If you are interested in vortex methods, this is a decent book.
https://www.amazon.com/Vortex-Methods-Practice-Georges-Henri-Cottet/dp/0521621860
I briefly worked with vortex methods and I actually had to cycle between papers and theses and this book to get it working. Its actually a nice method for incompressible flows but I could never get boundary conditions for walls to work. But in say, a periodic domain it works well.
There's a lot out there. I would probably recommend Hirsch's Numerical Computation of Internal and External Flows. It's got good coverage "from the beginning" and still has a decent amount of rigor.
Buy or check out this book from a library. That will be your goto for all the cfd aspects(AKA the numerical simulation of a physical problem). Other resources you'll find will be more strictly programming based(Things like MPI, OpenMP, Fortran, etc.).

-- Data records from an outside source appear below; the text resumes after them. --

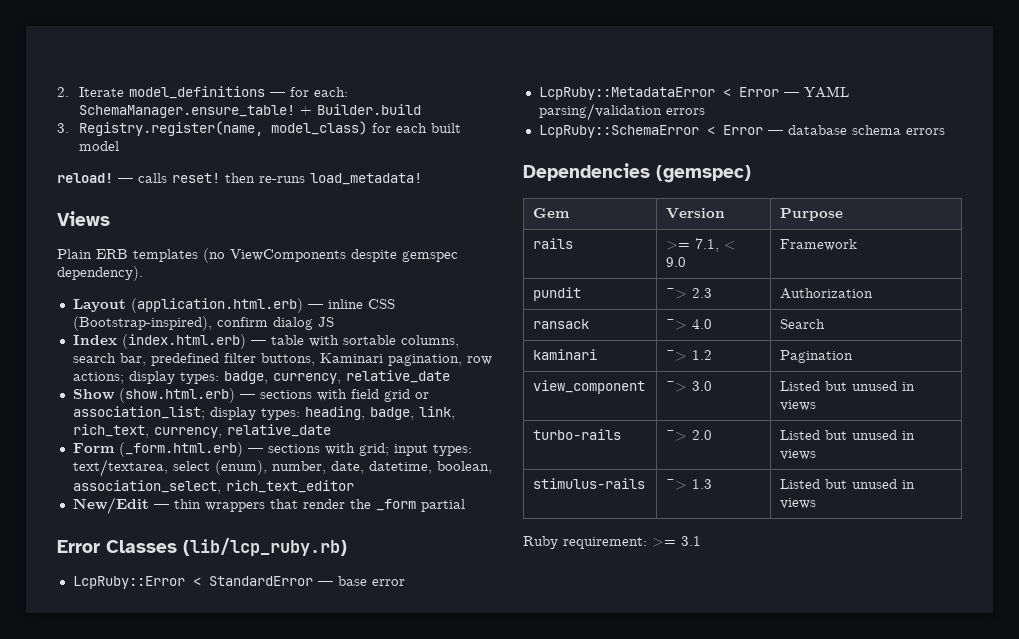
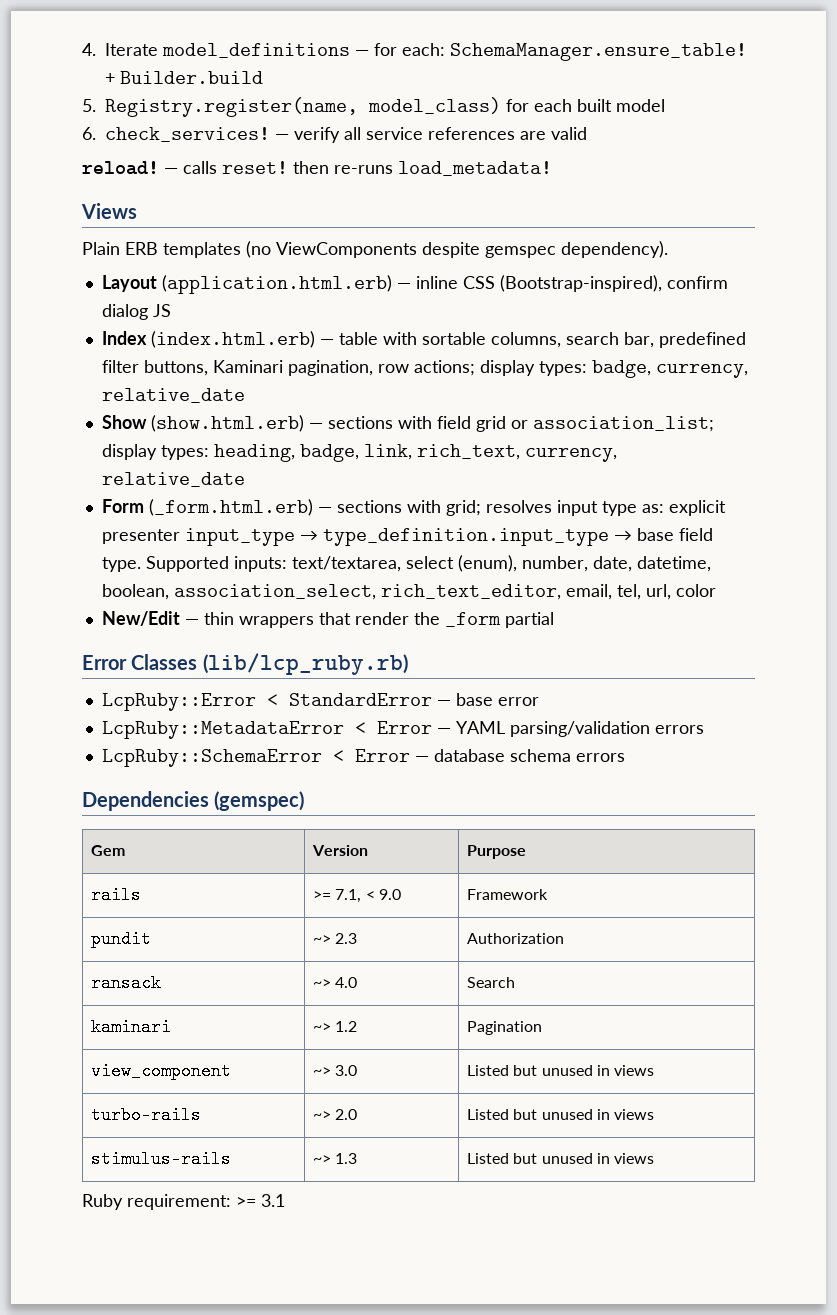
- 2. Iterate model_definitions — for each: SchemaManager.ensure_table!
+ 4. Iterate model_definitions — for each: SchemaManager.ensure_table!
- 3. Registry.register(name, model_class) for each built model
+ 5. Registry.register(name, model_class) for each built model
+ 6. check_services! — verify all service references are valid
- Form (_form.html.erb) — sections with grid; input types: text/textarea, select (enum), number, date, datetime, boolean, association_select, rich_text_editor
+ Form (_form.html.erb) — sections with grid; resolves input type as: explicit presenter input_type → type_definition.input_type → base field type. Supported inputs: text/textarea, select (enum), number, date, datetime, boolean, association_select, rich_text_editor, email, tel, url, color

Edit: For getting your feet wet.
I would recommend Introductory Functional Analysis with Applications to Boundary Value Problems and Finite Elements as it is written as "Functional Analysis for Engineers" and with direct focus on FEM.
Here is the desktop version of your link
Check out chapter 10 of the Anderson CFD book. It's an explicit FD formulation of this exact problem.
Link: https://www.amazon.com/dp/0070016852/ref=cm_sw_r_cp_apa_xiTZAbSJCCYF4
If you're just looking for source code, it's somewhere out there on them interwebs, in Matlab and C at least.